**Records for this task:**
____

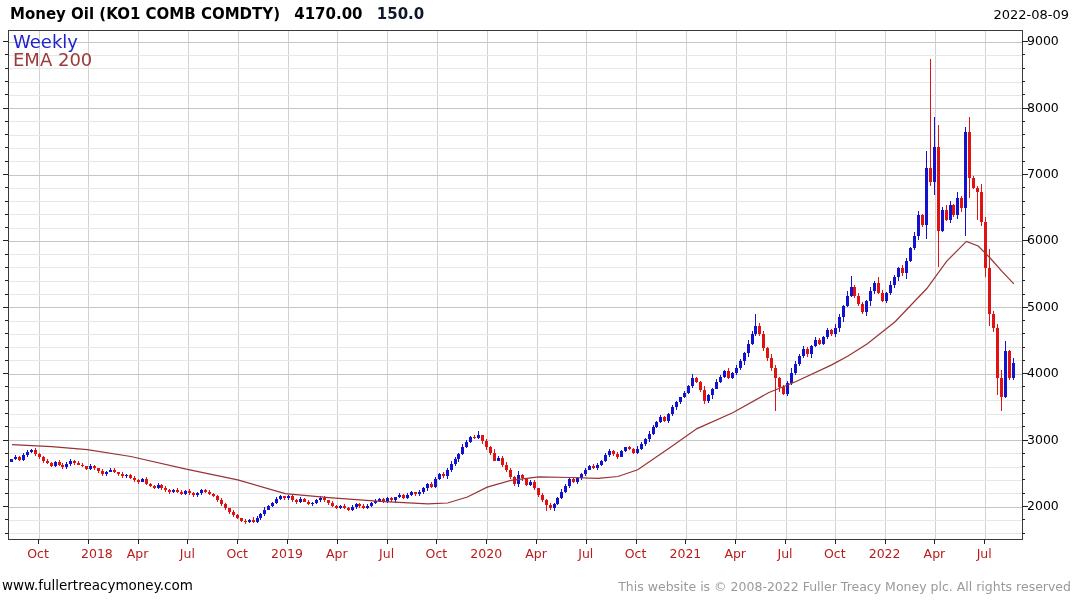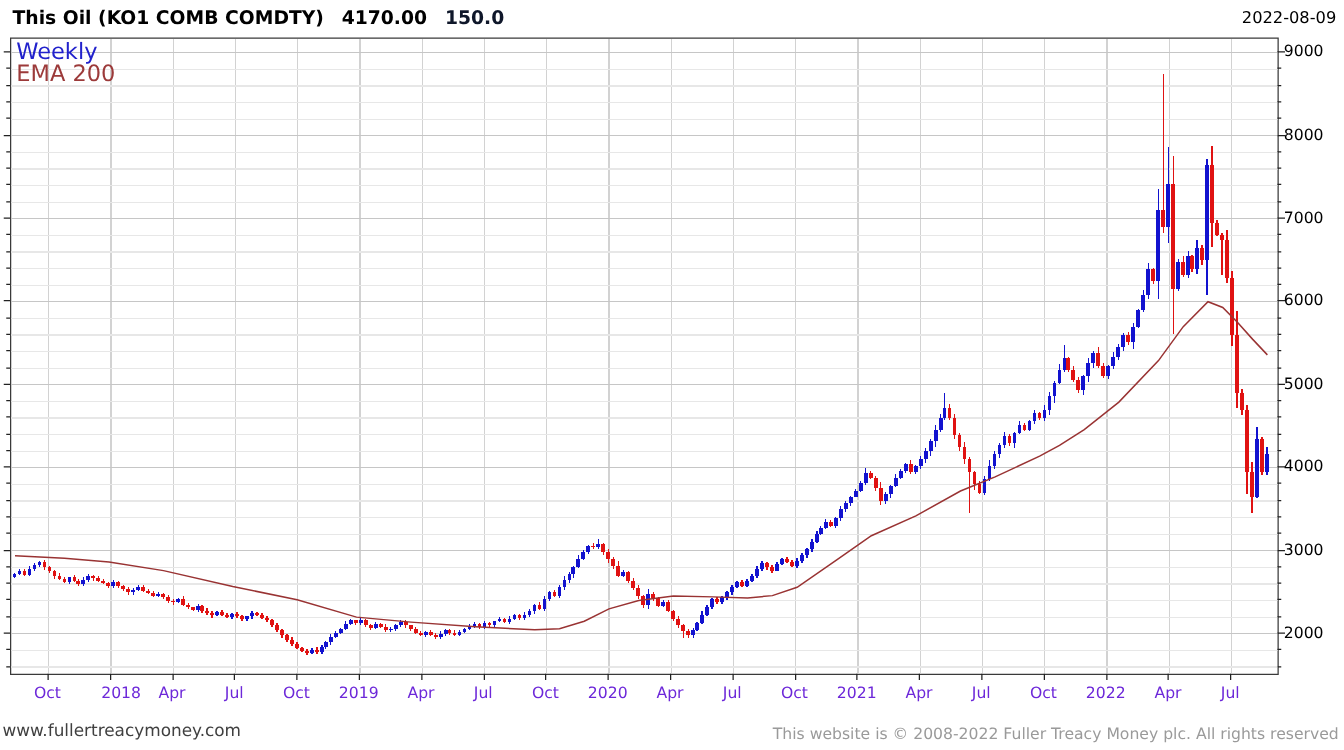--- a/index.html
+++ b/index.html
@@ -26,7 +26,7 @@
 <body>
 
 <div class="titlebar">
-  <span>This Oil (KO1 COMB COMDTY)</span>
+  <span>Money Oil (KO1 COMB COMDTY)</span>
   <span class="px">4170.00</span>
   <span class="chg">150.0</span>
 </div>

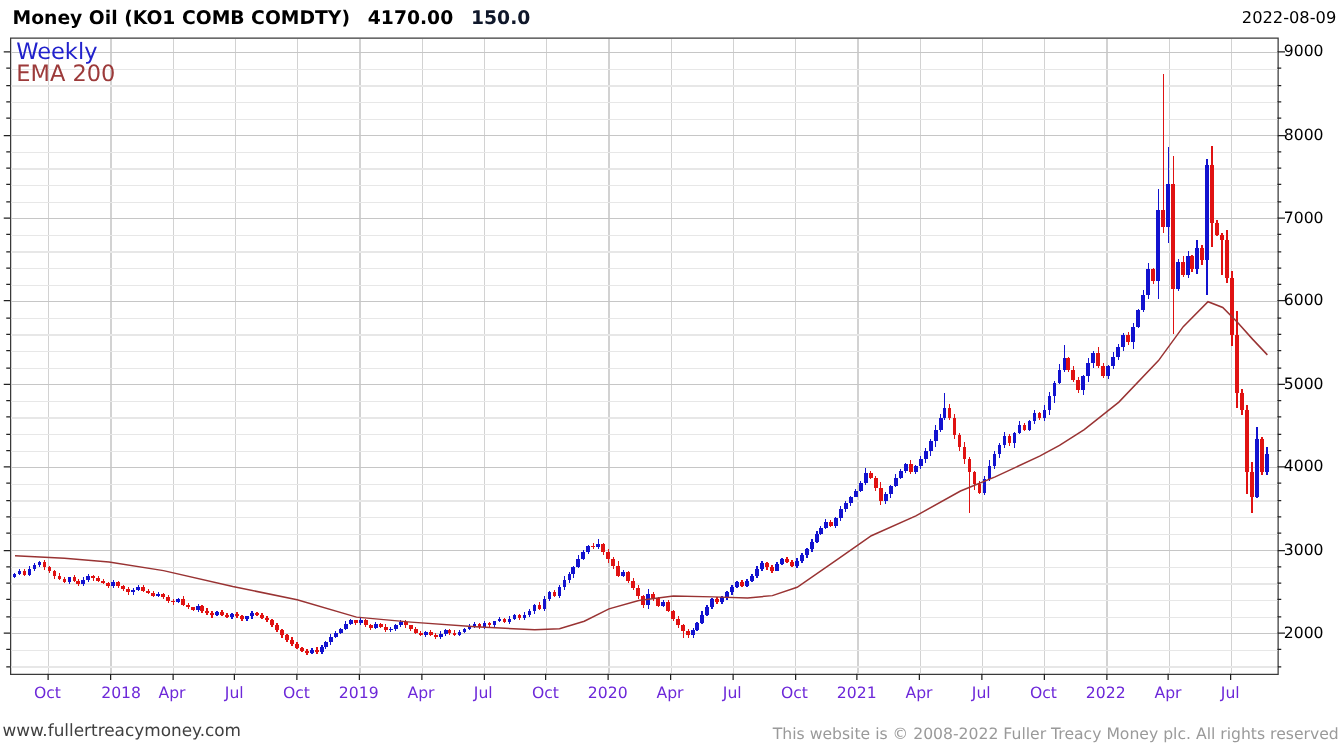--- a/index.html
+++ b/index.html
@@ -17,7 +17,7 @@
   .leg-weekly{color:#2222cc}
   .leg-ema{color:#9c3a3a}
   .ylab{position:absolute;font-size:12.5px;color:#000;white-space:nowrap}
-  .xlab{position:absolute;top:546px;width:50px;text-align:center;font-size:12.5px;color:#6d28d9}
+  .xlab{position:absolute;top:546px;width:50px;text-align:center;font-size:12.5px;color:#b91c1c}
   .tick{position:absolute;background:#222}
   .footer-link{position:absolute;left:2px;top:577px;font-size:13.5px;color:#404040;text-decoration:none}
   .copyright{position:absolute;right:4px;top:579px;font-size:12.5px;color:#9a9a9a}

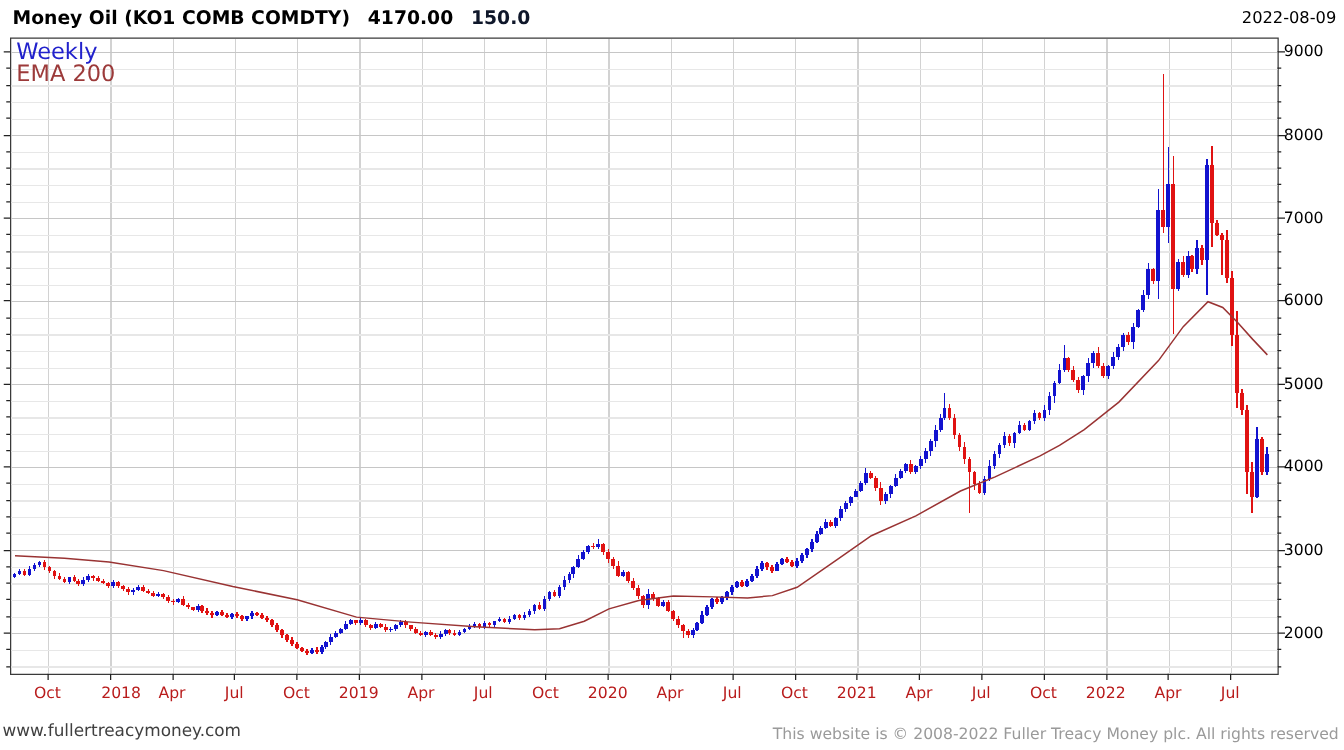--- a/index.html
+++ b/index.html
@@ -19,7 +19,7 @@
   .ylab{position:absolute;font-size:12.5px;color:#000;white-space:nowrap}
   .xlab{position:absolute;top:546px;width:50px;text-align:center;font-size:12.5px;color:#b91c1c}
   .tick{position:absolute;background:#222}
-  .footer-link{position:absolute;left:2px;top:577px;font-size:13.5px;color:#404040;text-decoration:none}
+  .footer-link{position:absolute;left:2px;top:577px;font-size:13.5px;color:#000000;text-decoration:none}
   .copyright{position:absolute;right:4px;top:579px;font-size:12.5px;color:#9a9a9a}
 </style>
 </head>

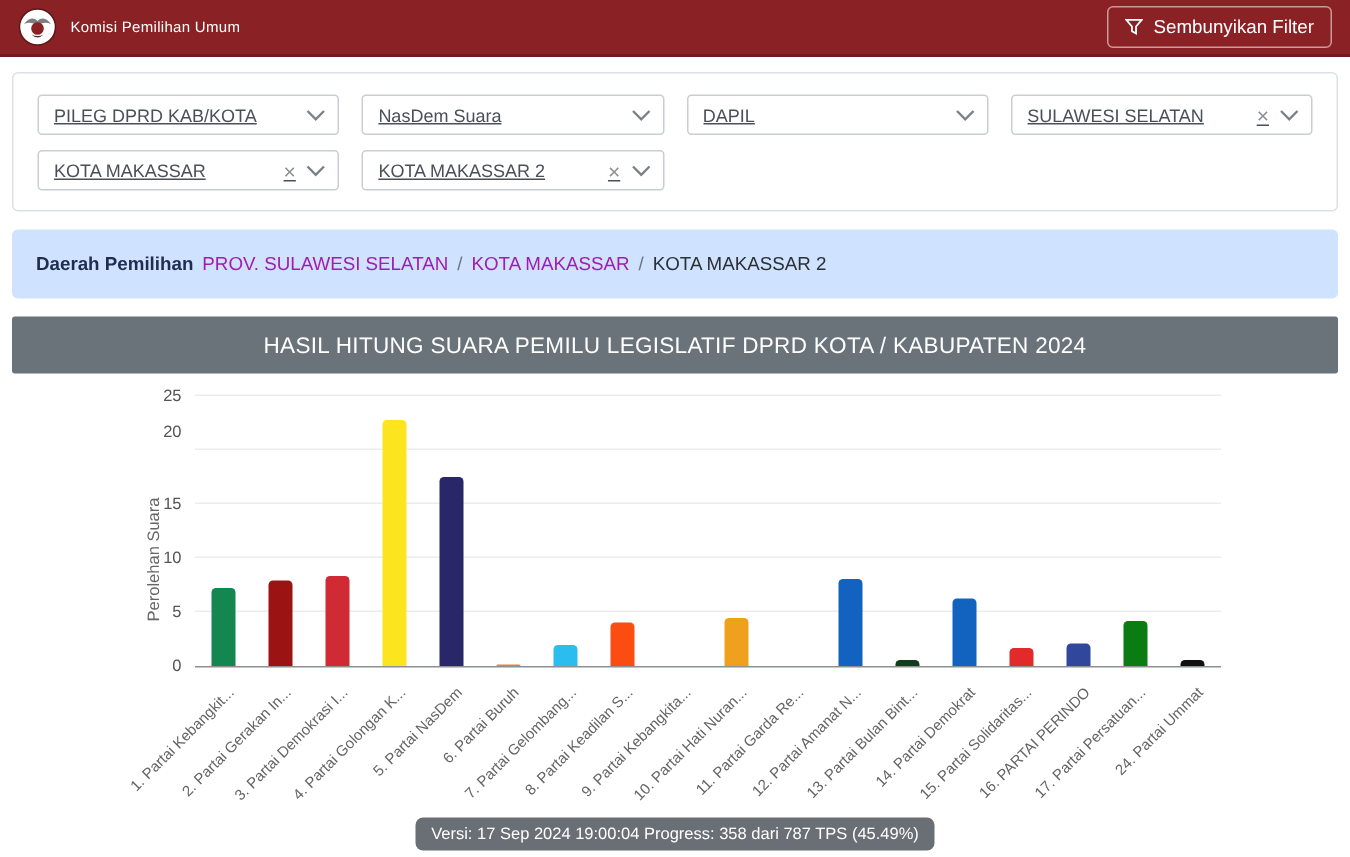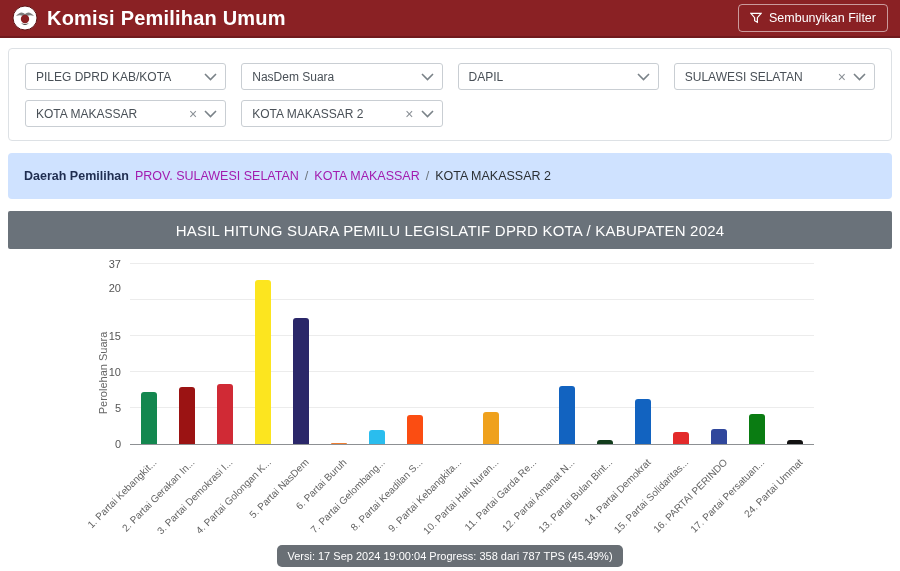--- a/index.html
+++ b/index.html
@@ -15,7 +15,7 @@
     padding:0 12px;
   }
   .brand { display:flex; align-items:center; gap:9px; }
-  .brand-title { color:#ffffff; font-weight:bold; font-size:20px; letter-spacing:.2px; }
+  .brand-title { color:#ffffff; font-weight:normal; font-size:10px; letter-spacing:.2px; }
   .filter-toggle {
     display:flex; align-items:center; gap:7px;
     background:transparent; border:1px solid rgba(255,255,255,.55); border-radius:4px;

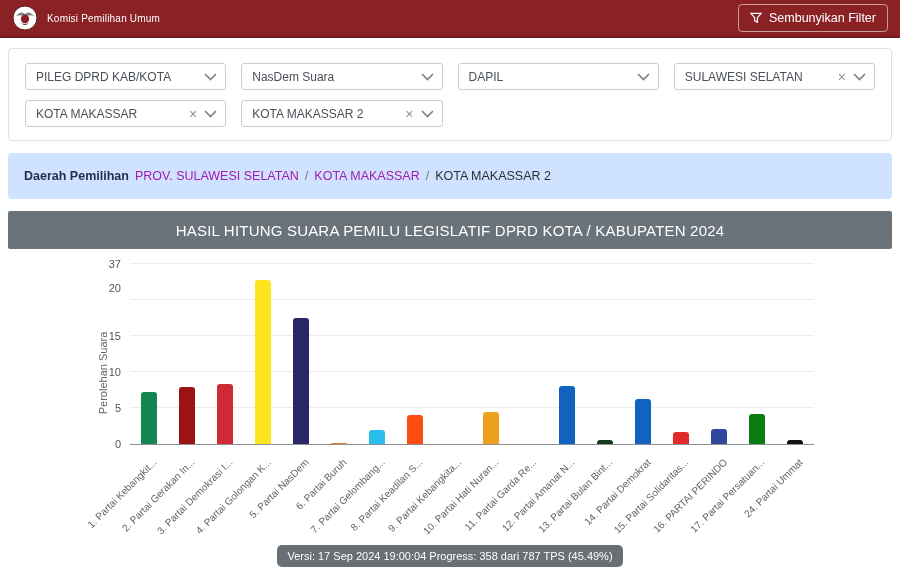--- a/index.html
+++ b/index.html
@@ -33,7 +33,7 @@
   .select {
     height:27px; border:1px solid #c9ced3; border-radius:3px; background:#fff;
     display:flex; align-items:center; padding:0 8px 0 10px; cursor:pointer;
-    color:#495057; font-size:12px;
+    color:#495057; font-size:12px;text-decoration:underline;
   }
   .select .val { flex:1; white-space:nowrap; overflow:hidden; text-overflow:ellipsis; }
   .select .clear { color:#8a9096; font-size:14px; line-height:1; margin-right:7px; cursor:pointer; }

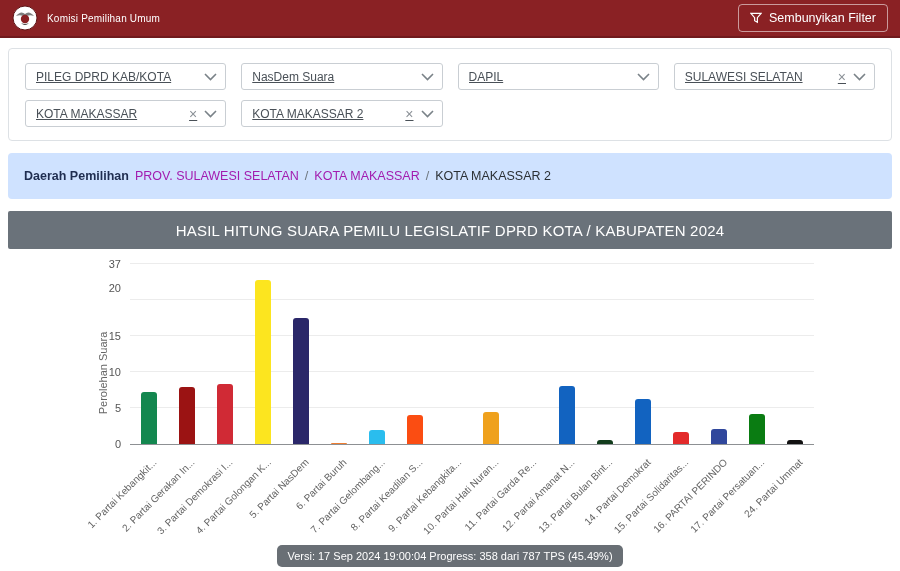--- a/index.html
+++ b/index.html
@@ -174,7 +174,7 @@
       <div class="gridline" style="bottom: 144px;"></div>
       <div class="ytick" style="bottom: 156px;">20</div>
       <div class="gridline" style="bottom: 180px;"></div>
-      <div class="ytick" style="bottom: 180px;">37</div>
+      <div class="ytick" style="bottom: 180px;">25</div>
       <div class="bars-row">
         <div class="bar-cell">
           <div class="bar" title="1. Partai Kebangkit...: 7.2" style="height: 51.84px; background: rgb(19, 135, 79);"></div>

____

Where a line in the records above includes the string "cursor", show it.

**Output for this exercise:**
     display:flex; align-items:center; padding:0 8px 0 10px; cursor:pointer;
   .select .clear { color:#8a9096; font-size:14px; line-height:1; margin-right:7px; cursor:pointer; }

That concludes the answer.